De eerste middag hebben we maar een beetje geluierd. Een lunch, een rondje om dekerk, een dutje. Gewoon de spullen in onze kamers van het mooie hotel gedumpt en rondgesnuffeld in de paar straten die het dorp rijk is. Zoals gezegd duurde dat niet heel lang (de enige plek die de moeite van het bekijken waard was, was de kerk), maar gelukkig vonden we nog een trap naar een waterval. Een stuk of honderd treden, geflankeerd door kleine stalletjes met souvenirs en niet echt goedkope drankjes, leidden ons naar een smal stroompje water. Hoog, ja, indrukwekkend, nee. Meer nog dan de teleurstelling dat de “waterval” niets voorstelde, vond ik het jammer dat de plas waar het geval in eindigde zo vervuild was. Het gele schuim aan de randen en het plastic flesje dat er in dobberde, leken mij geen ideale achtergrond voor een foto shoot. Toch dacht de Vietnamese jeugd daar blijkbaar anders over. Lachend liepen zij door de poelen voor een paar plaatjes. Misschien is het een kwestie van gewenning.

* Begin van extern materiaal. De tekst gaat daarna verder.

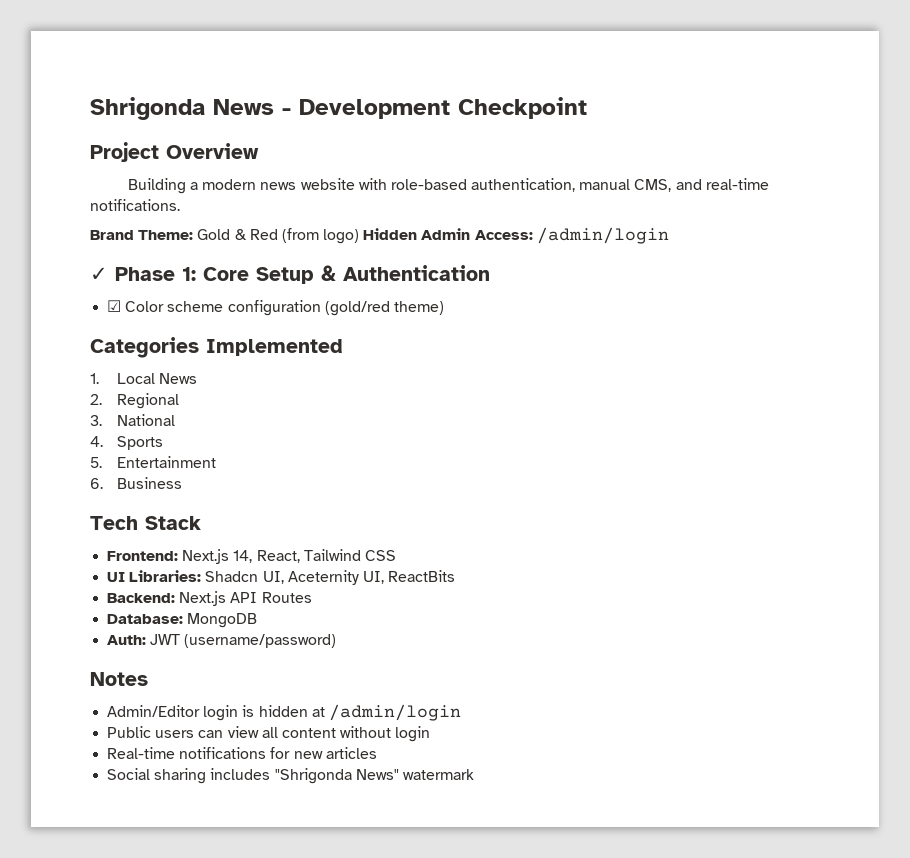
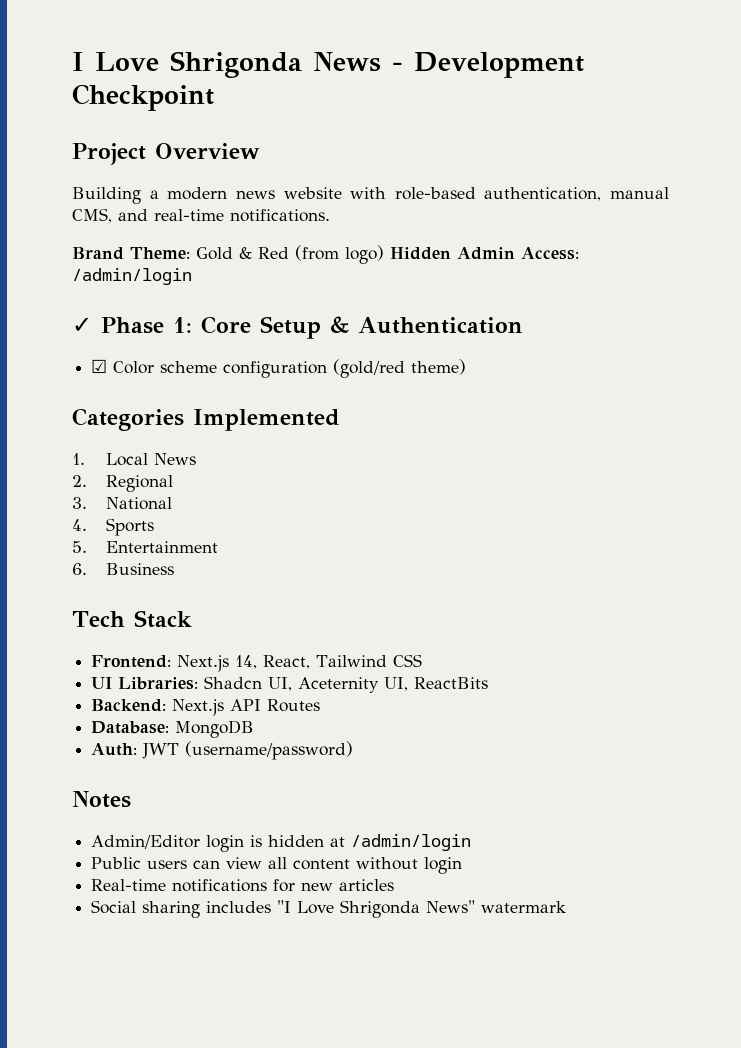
- Shrigonda News - Development Checkpoint
+ I Love Shrigonda News - Development Checkpoint
- Social sharing includes "Shrigonda News" watermark
+ Social sharing includes "I Love Shrigonda News" watermark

De volgende dag begonnen wij al vroeg aan de afdaling. De heerlijke afdaling. Simpelweg de motor in neutraal zetten en een duwtje geven is voldoende om in volle snelheid naar beneden te razen. (Met “volle snelheid” bedoel ik natuurlijk “gepaste snelheid en oplettendheid”, mam, pap.) Iets leukers is er haast niet. In alle stilte met vaart bochtjes kunnen nemen en ook nog eens benzine uitsparen! Het is trouwens niet zo dat wij nu al weer naar huis gingen. Aan de voet van de berg ligt een beren opvangcentrum waar wij een rondleiding gepland hadden. Dit ruim opgezette park, gerund door de stichting Animals Asia, is speciaal voor kraag- en honingberen. Ik wil eigenlijk hier niet ingaan op waarvan deze beren gered moeten worden, maar geloof me: het moet. Deze dieren worden wreedheden aangedaan die geen mens met gezond verstand zou kunnen verzinnen. Het aantal beren in gevangenschap is in Vietnam (naar schatting) meer dan honderd maal zo groot als het aantal in het wild. Gelukkig is hier in Tam Đo een mooie locatie ingericht om geredde beren er weer bovenop te helpen: ruim, schoon, met veel groen en wat speeltoestellen. Bovendien hebben ze er ook een operatiekamer voor medische bijstand. Toegang tot het park is gratis, dus om toch een beetje het gevoel te krijgen een bijdrage geleverd te hebben, kochten we allemaal een T-shirt (of meer) in het souvenirwinkeltje.

Op weg maar weer! Maar we gaan nog naar huis, nog langer niet, nog langer niet… Volgende bestemming: tempel. Geen van ons wist hoe die heette, of waar deze precies zou moeten liggen, maar het zou om een hele grote gaan. En jawel, na een tijdje rijden zien we in de verte een groot oranje dak verschijnen boven één van de heuvels. Eenmaal wat dichterbij blijkt het verbazingwekkend rustig. Geen wonder, want we zaten op de verkeerde plek. Dit was een klooster voor monniken in opleiding; de tempel die wij zochten lag nog een eindje verderop en was nog wat groter. Een korte rit later arriveerden we bij een grote parkeerplaats in de buurt van een aantal grotere gebouwen. Ik zeg “in de buurt van”, want om bij de daadwerkelijke tempel te komen zou je nog een twee uur durende wandeltocht af moeten leggen. Dat zagen mijn reisgenoten op dat moment helaas/gelukkig niet zitten. De kans was groot dat als we dit tochtje zouden afleggen, we dan op de terugweg naar Hanoi in het donker zouden moeten rijden, en dat staat hoog op de lijst van ‘onverstandige dingen die je kunt doen op een Vietnamese snelweg’. In plaats daarvan nuttigden wij een vers suikerrietsapje, alvorens huiswaarts te keren.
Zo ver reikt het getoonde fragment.